Gunes I. , Gözütok A., Ucan O. N. , Kiremitci B.

ENGINEERING INTELLIGENT SYSTEMS FOR ELECTRICAL ENGINEERING AND COMMUNICATIONS, vol.17, no.4, pp.193-198, 2009 (Journal Indexed in SCI) identifier identifier

  • Publication Type: Article / Article
  • Volume: 17 Issue: 4
  • Publication Date: 2009
  • Journal Name: ENGINEERING INTELLIGENT SYSTEMS FOR ELECTRICAL ENGINEERING AND COMMUNICATIONS
  • Journal Indexes: Science Citation Index Expanded, Scopus
  • Page Numbers: pp.193-198

Abstract

In this paper, determine the fault type of failed power transformers with a few key gases with artficial neural network (ANN) using Levenberg-Marquardt algorithm is presented.

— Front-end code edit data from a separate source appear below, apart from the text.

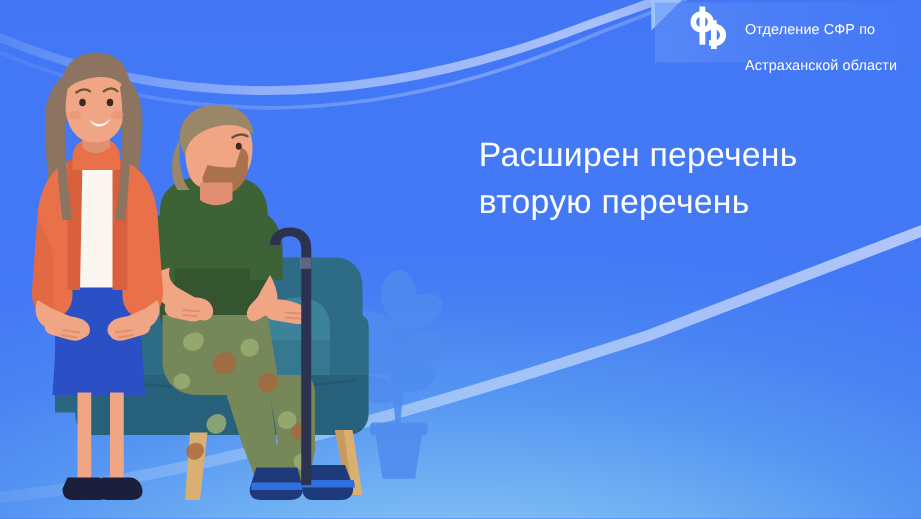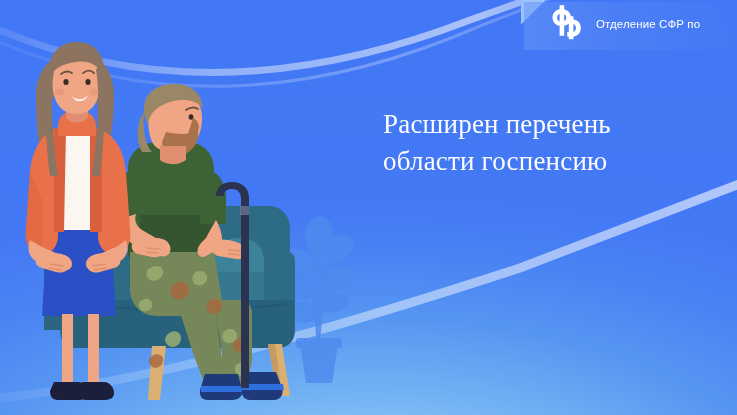--- a/index.html
+++ b/index.html
@@ -285,6 +285,7 @@
     </div>
     <div class="logo-text">
       <span>Отделение СФР по</span>
+      <span>Астраханской области</span>
     </div>
   </div>
 

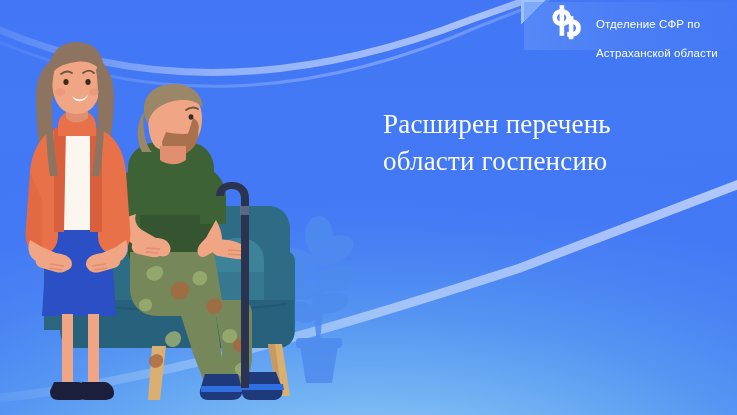--- a/index.html
+++ b/index.html
@@ -49,7 +49,7 @@
     color:#fdfdff;font-size:27px;line-height:37px;font-weight:400;
     letter-spacing:.2px;
   }
-  .headline .ln{display:block;white-space:nowrap;font-family:Liberation Serif, serif;}
+  .headline .ln{display:block;white-space:nowrap;}
 
   
   .illo{position:absolute;left:0;top:0;width:420px;height:415px;}

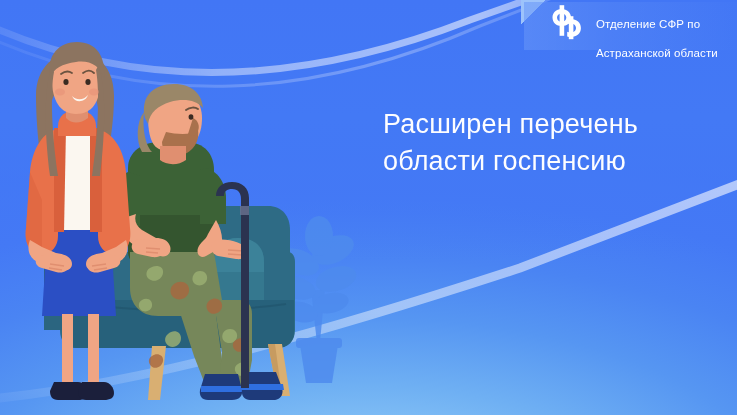--- a/index.html
+++ b/index.html
@@ -291,7 +291,7 @@
 
   <div class="headline">
     <span class="ln">Расширен перечень</span>
-    <span class="ln">области госпенсию</span>
+    <span class="ln">вторую перечень</span>
   </div>
 
 </div>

Three Dissolved Gas in oil Analysis (DGA) criteria commonly used in industry was trained and tested with neural network Levenberg-Marquardt algorithm. Three key gases Methane (CH(4)), Ethylene (C(2)H(4)) and Acetylene (C(2)H(2)) were chosen for this study. Percentage of each gas used as inputs of ANN. The output is one of the fault types PD, D1, D2, T1, T2, T3. The results of this study are useful in development of a reliable transformer automated diagnostic system using artificial neural network. Multiple layer feedforward ANN is trained with Levenberg-Marquardt learning algorithm. This algorithm appears to be the fastest method for training moderate-sized feedforward neural networks. We determined best neural network topology and reached 100% diagnostic success.